I am working on fixing my mistake with Symbol 50, and will post a new chart showing the total count and scores for each symbol.

I will also work up some sort of simple way to compare:

1. Symbols that are low in count and are not in sequences (score = low)
2. Symbols that are low in count and are in sequences (score = high)
3. Symbols that are high in count and are in sequences (score = high); and
4. Symbols that are high in count and are not in sequences (score = low and what I think may be wildcards).

By grouping the symbols this way and looking at how the groups compare to each other, maybe we can learn something else. I don’t know.

S.T.

Posted : May 31, 2015 1:53 am

smokie treats

(@smokie-treats)

Posts: 1626

Noble Member

O.k., here is my new chart.

It shows the distribution of scores for each symbol as compared to every other symbol. Two symbol sequences only, as I think that initially that is all that is necessary. A symbol with a higher total score has more sequential relationships with other symbols. A symbol with a lower score will have fewer or no relationships with other symbols.

Next I will take out all of the stuff on the right and start grouping symbols according to score and count to show that some symbols are very different than others. Maybe this will help to verify whether there is any statistical significance in the data.

S.T.

Posted : May 31, 2015 3:49 am

smokie treats

(@smokie-treats)

Posts: 1626

Noble Member

1. Symbols that are low in count and are (probably) not in sequences (score = low)

Obviously Symbol 60, the "@", only appears once, and therefore could not be in any sequence.

2. Symbols that are low in count and are in sequences, depending on the count above 50% (score = high)

Posted : May 31, 2015 4:16 am

smokie treats

(@smokie-treats)

Posts: 1626

Noble Member

3. Symbols that are high in count and are in sequences, depending on the how many score above 50% (score = high)

4. Symbols that are high in count and are not in sequences (score = low and what I think may be wildcards)

Posted : May 31, 2015 4:43 am

smokie treats

(@smokie-treats)

Posts: 1626

Noble Member

I am sure that you guys follow me, but I need to summarize for myself too.

1. Check out the distribution shift at the 50% score line when comparing Actual 340 scores and ONE randomized 340 score:

Because of this, and the fact that Zodiac used sequences in the 408, I am convinced that Zodiac used sequences in the 340. But many of the sequences in the 340 are also random.

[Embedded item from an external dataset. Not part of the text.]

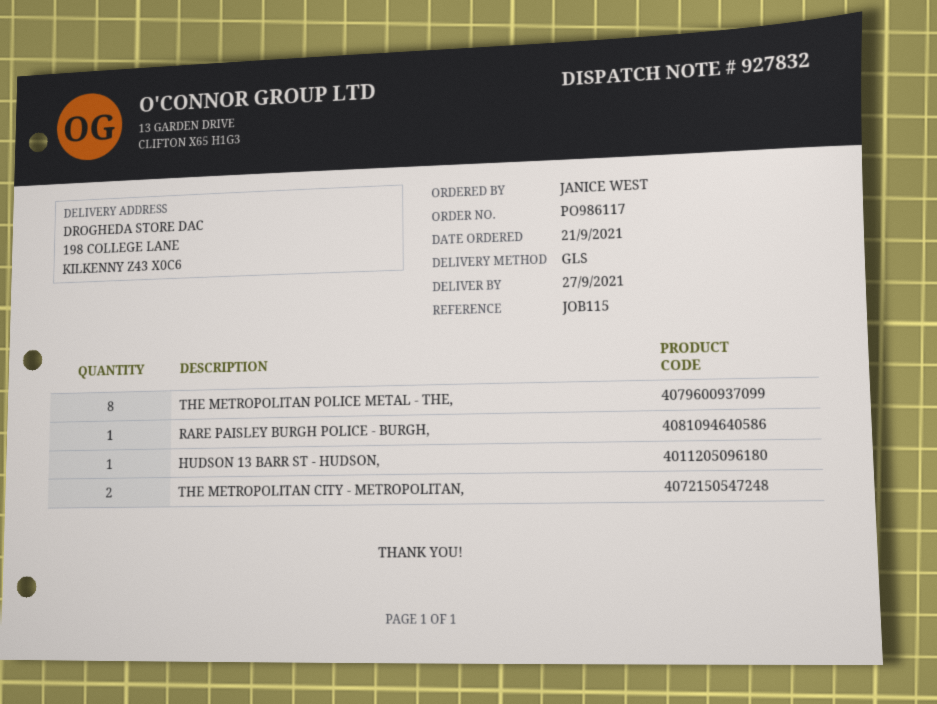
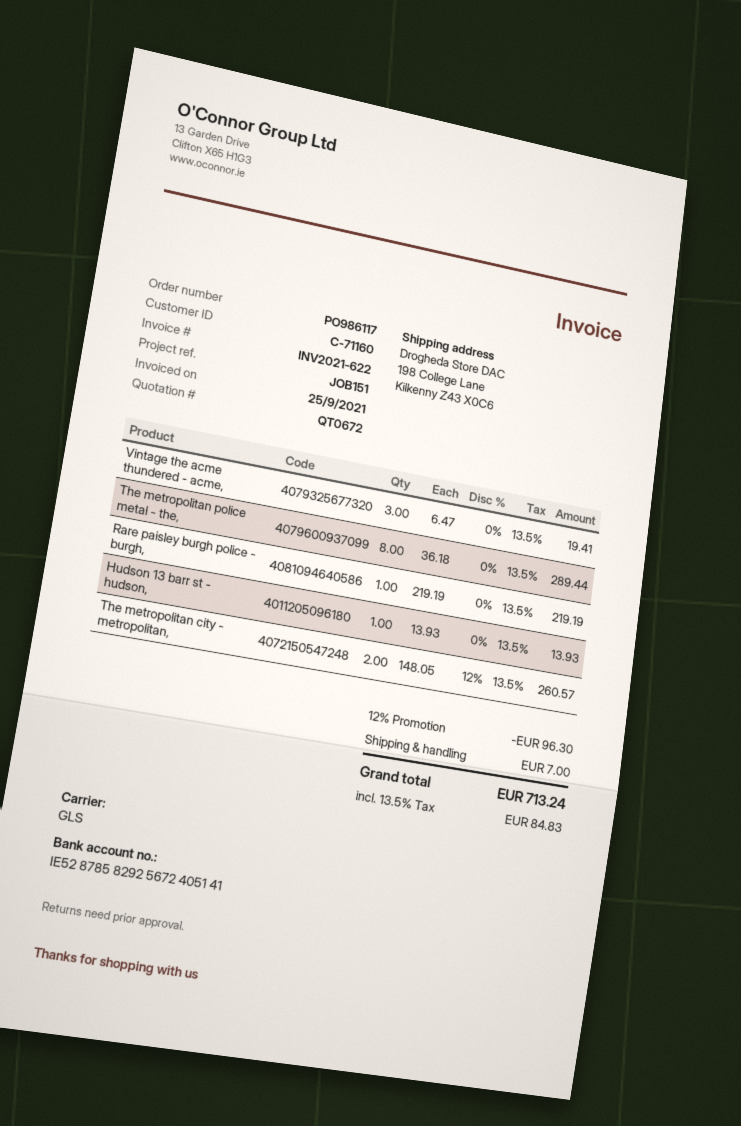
reference: JOB115 -> JOB151
Vintage the acme thundered - acme,: none -> 3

What needs to be done is randomize the 340 about 30 times, and make a distribution that shows means of the randomized scores. That will more clearly define a cutting off point and how we can calculate the probability that any two-symbol sequence is a Zodiac sequence or a random sequence.

2. Many of the longer sequences are most likely Zodiac sequences, because of their score. Also, almost if not all of them have missing symbols. I have looked at a lot of them, many which have more than two symbols, and there is often one of my proposed wildcard symbols found where it should be if substituted for a sequence symbol.

Now to argue against myself, there are a total of 57 of my proposed wildcard symbols in the message ("F" at 10 + "q" at 11 + "B" at 12 + "+" at 24 = 57), which makes the probability of this high. But, these wildcard symbols are high in count and do not sequence with other symbols well. If they did sequence with other symbols, then they wouldn’t be sitting next to each other, like the "qq" and "++". And, there are a lot of missing symbols in all of the high scoring sequences, collectively speaking.

3. This is the closest system to what Zodiac used with the 408. It is only a minor departure from his 408 system. In fact, he did use one or two symbols in more than one sequence in the 408. That’s what gave me the idea. See http://www.ciphermysteries.com/2011/09/ … 40-ciphers (the solid triangle cipher shape in Z408, and how it appears to encipher different letters at different times. The view often put forward elsewhere is that this varied due to copying errors, perhaps arising because the Zodiac Killer’s pen was too thick, causing him to misread his draft version).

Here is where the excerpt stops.